12. A system in accordance with claim 11 further comprising a
memory device communicatively coupled to said processing device,
said memory device configured to store the stored information in at
least one database.
13. A system in accordance with claim 11 wherein the stored
information comprises at least one of historical weather data,
historical demand data, and weather forecast data.
14. A system in accordance with claim 11 wherein the DSM signal
comprises at least one of an adjusted price signal and an
electrical load shedding signal, the adjusted price signal and the
electrical load shedding signal based at least partially on the
comparison of the first energy demand and the first energy
supply.
15. A system in accordance with claim 11 wherein said processing
device is further configured to calculate real-time pricing
information based at least partially on the comparison of the first
energy demand and the first energy supply.

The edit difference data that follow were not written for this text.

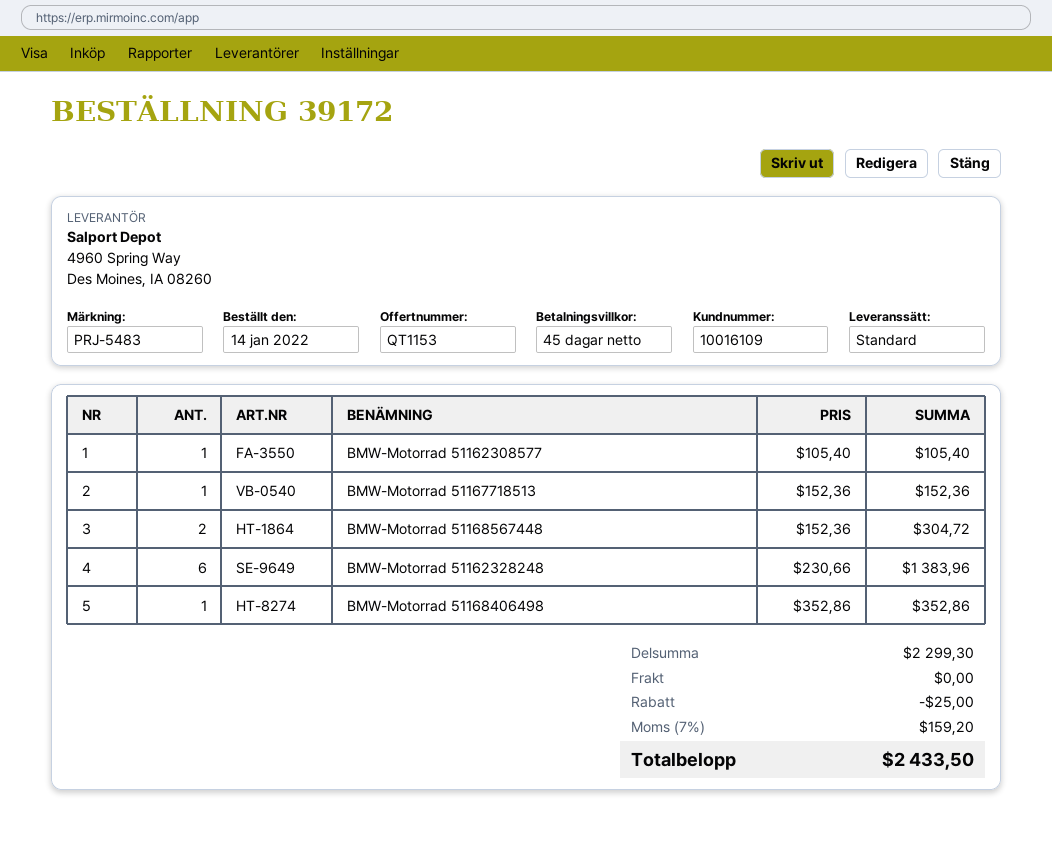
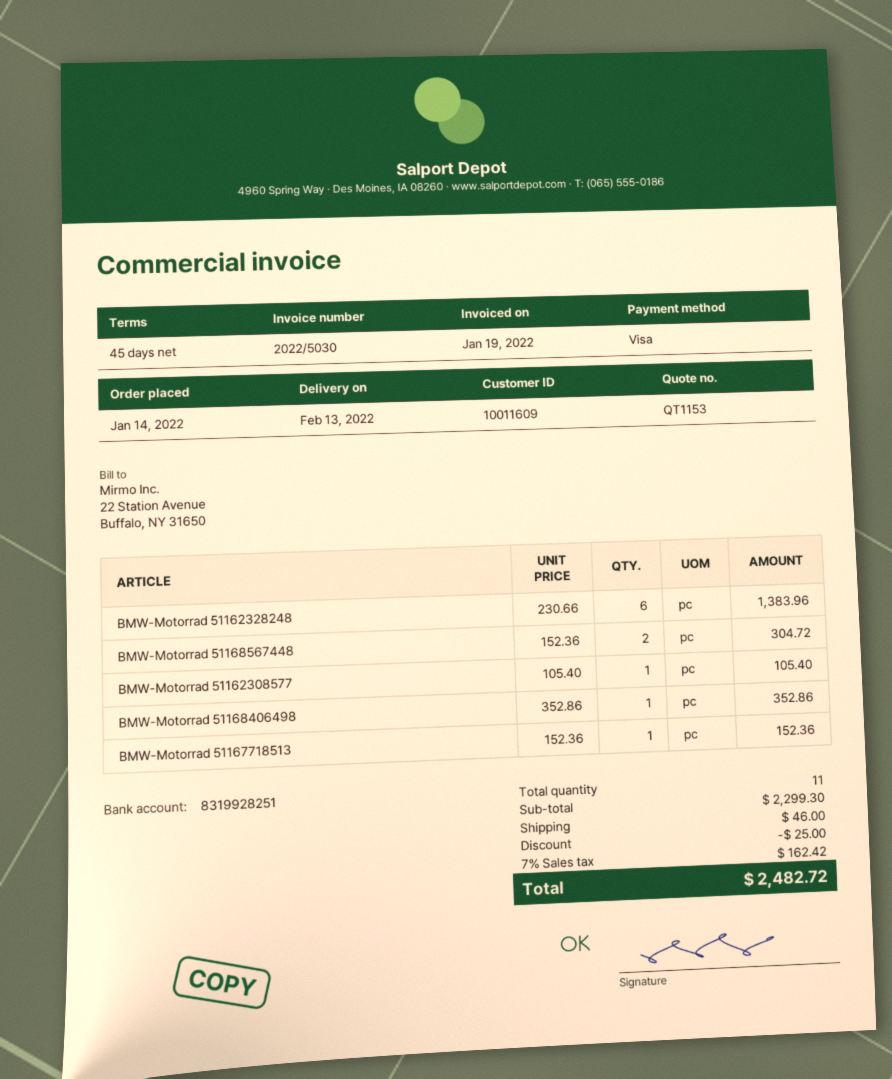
customer number: 10016109 -> 10011609
shipping: 0.00 -> 46.00
tax: 7% = 159.20 -> 7% = 162.42
total: 2433.50 -> 2482.72

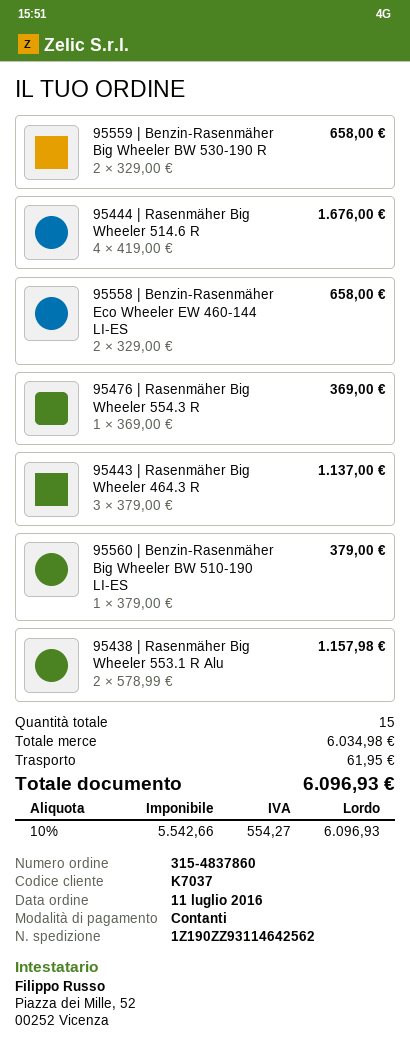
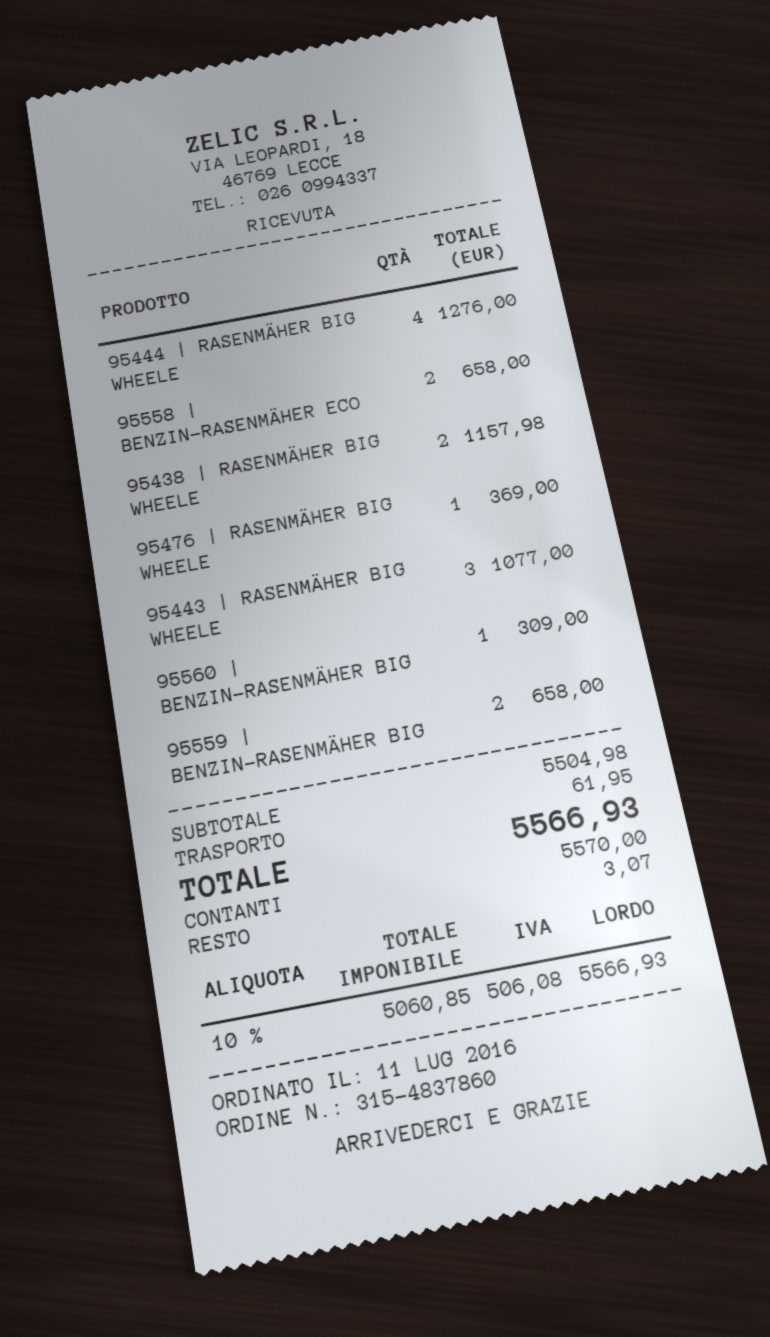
95444 | Rasenmäher Big Wheeler 514.6 R: 4 for 1676.00 -> 4 for 1276.00
95443 | Rasenmäher Big Wheeler 464.3 R: 3 for 1137.00 -> 3 for 1077.00
95560 | Benzin-Rasenmäher Big Wheeler BW 510-190 LI-ES: 1 for 379.00 -> 1 for 309.00
subtotal: 6034.98 -> 5504.98
net: 5542.66 -> 5060.85
tax: 10% = 554.27 -> 10% = 506.08
total: 6096.93 -> 5566.93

16. A system in accordance with claim 11 wherein said processing
device is further configured to rank order loads available for
shedding.
17. A system in accordance with claim 11 wherein said
bi-directional communication system comprises at least one of a
wireless communication network and a broadband over power line
communication network.
18. A system in accordance with claim 11 wherein said
bi-directional communication system comprises an advanced metering
infrastructure (AMI) that couples said processing device to a DSM
system of a customer, said DSM system comprising at least one of a
DSM visualization device and a supervisory control and data
acquisition (SCADA) device.
19. A system in accordance with claim 18 wherein said DSM
visualization device is configured to display at least one of the
adjusted price and a load shed request to the customer.
20. A system in accordance with claim 18 wherein said SCADA device
is coupled to at least one customer load and configured to directly
control operation of the at least one customer load.
Description
BACKGROUND OF THE INVENTION
The field of the present disclosure relates generally to the
generation and delivery of electricity and more specifically, to a
method and system for managing peak electricity demand.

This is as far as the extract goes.